- Supreme Court of the United States

Decided March 25, 1992
- Full case name: Suter v. Artist M.
- Citations: 503 U.S. 347 (more)

Holding
- The Adoption Assistance and Child Welfare Act does not confer upon parents a private right to sue a state for not making "reasonable efforts" towards family reunification under that act, and they cannot sue for that under Section 1983.

Court membership
- Chief Justice William Rehnquist Associate Justices Byron White · Harry Blackmun John P. Stevens · Sandra Day O'Connor Antonin Scalia · Anthony Kennedy David Souter · Clarence Thomas

Case opinions
- Majority: Rehnquist
- Dissent: Blackmun, joined by Stevens

Laws applied
- Adoption Assistance and Child Welfare Act

= Suter v. Artist M. =

Suter v. Artist M., , was a United States Supreme Court case in which the court held that the Adoption Assistance and Child Welfare Act does not confer upon parents a private right to sue a state for not making "reasonable efforts" towards family reunification under that act, and they cannot sue for that under Section 1983. Suter is among a pattern of cases limiting the reach of federal and state laws intended to govern parental abuse and neglect. Another is DeShaney v. Winnebago County.

==Background==

The Adoption Assistance and Child Welfare Act of 1980 provides that a state will be reimbursed by the federal government for certain expenses it incurs in administering foster care and adoption services, if it submits a plan for approval by the Secretary of Health and Human Services. Among its requisite features, an approved plan must provide that it "shall be in effect in all" of a state's political subdivisions and "be mandatory upon them" and that "reasonable efforts will be made" to prevent removal of children from their homes and to facilitate reunification of families where removal has occurred.

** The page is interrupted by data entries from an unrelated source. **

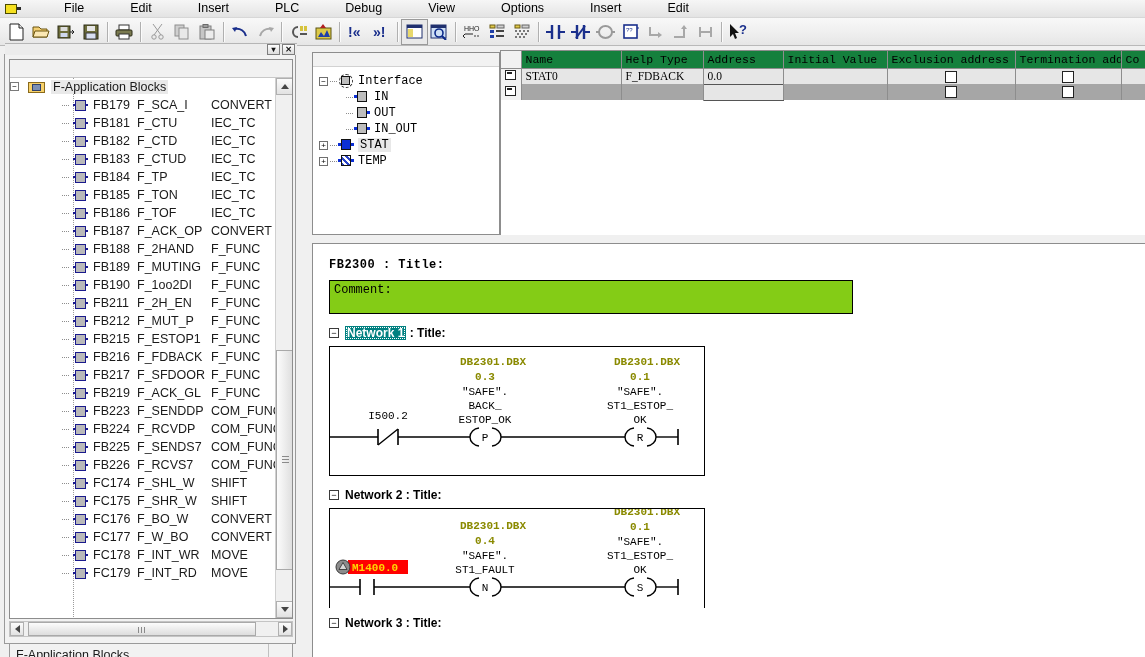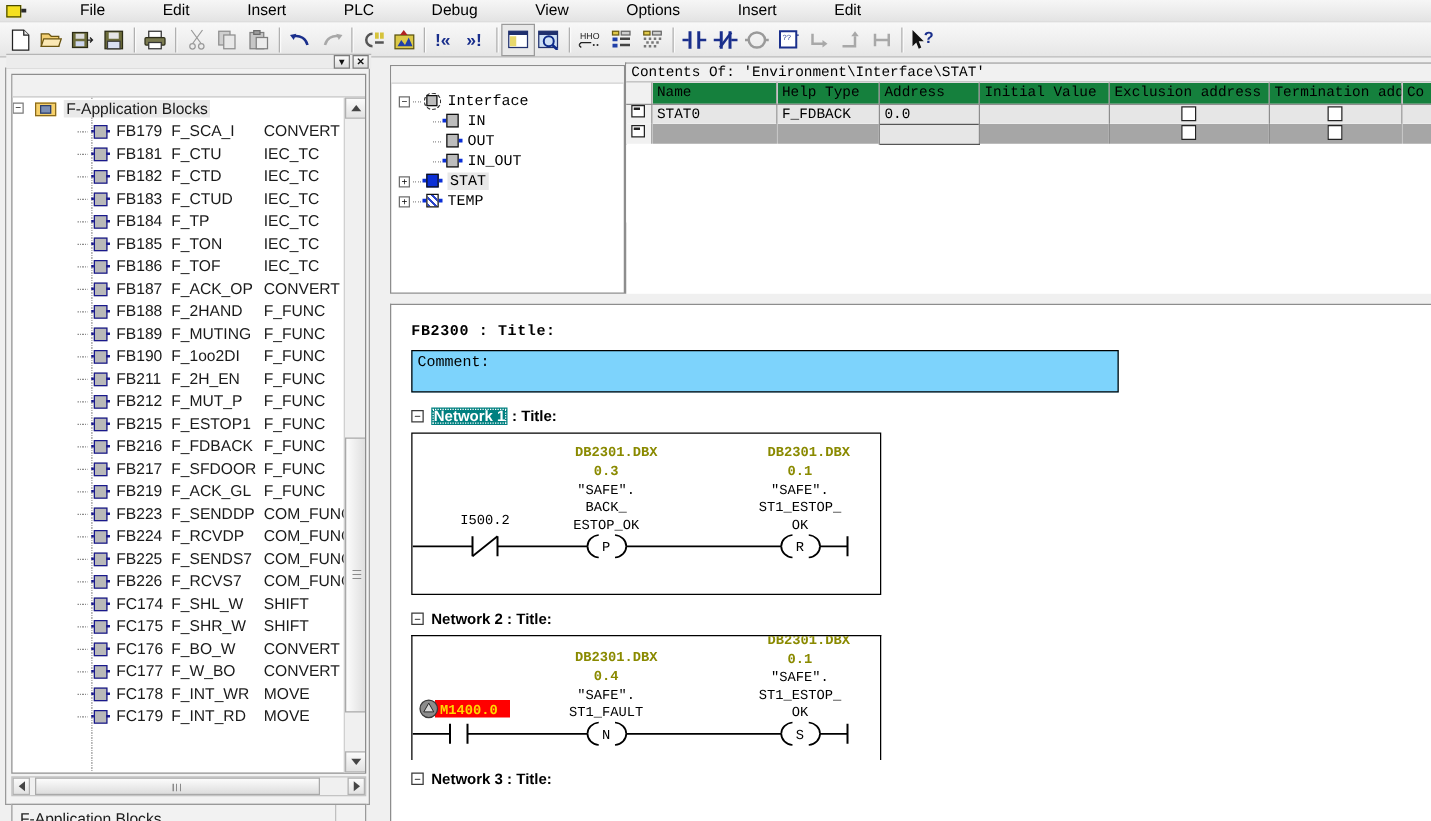"Contents Of:" div.decl-path { html: <div>Contents Of: 'Environment\Interface\STAT'</div> -> none }
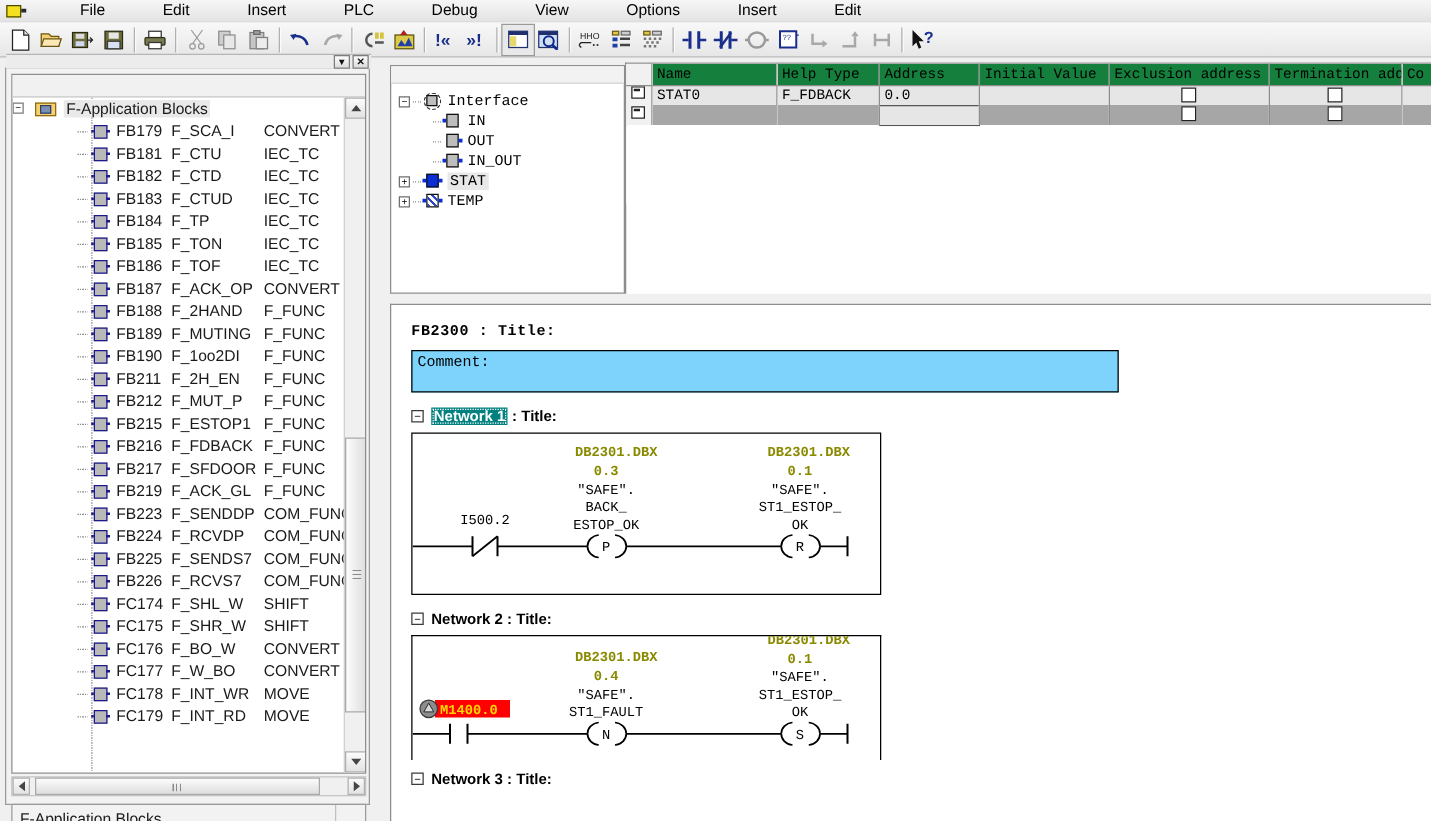"STAT0" .decl-table tr.row1 td { font-family: none -> Liberation Serif, serif }
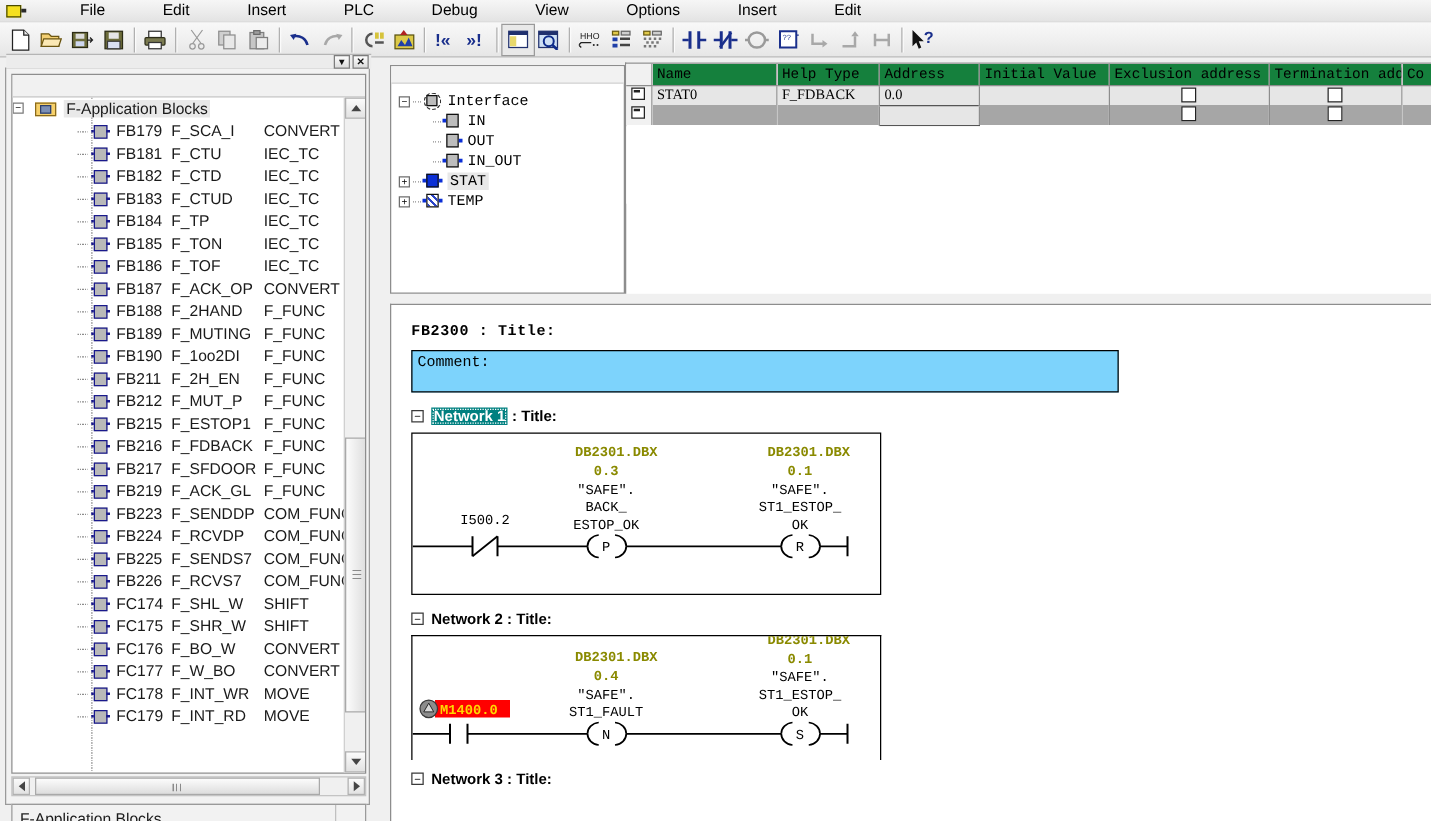"Comment:" .comment-box { background: #7dd3fc -> #84cc16; width: 566px -> 524px }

The plaintiffs in this case, child beneficiaries of the act including Artist M., sought declaratory and injunctive relief, alleging that Suter, the Director and the Guardianship Administrator of the Illinois agency responsible for investigating charges of child abuse and neglect and providing services for abused and neglected children and their families, had failed to make reasonable efforts to preserve and reunite families. The federal District Court denied the state's motion to dismiss, ruling that the act contained an implied cause of action and that suit could also be brought under 42 U.S.C. § 1983. The court entered an injunction against the state, and the Seventh Circuit Court of Appeals affirmed. That court relied on Wilder v. Virginia Hospital Assn., 496 U. S. 498, to hold that the "reasonable efforts" clause of the act could be enforced through a § 1983 action, and applied the standard of Cort v. Ash to find that the act created an implied right of action entitling respondents to bring suit directly under the Act.

==Opinion of the court==

The Supreme Court issued an opinion on March 25, 1992.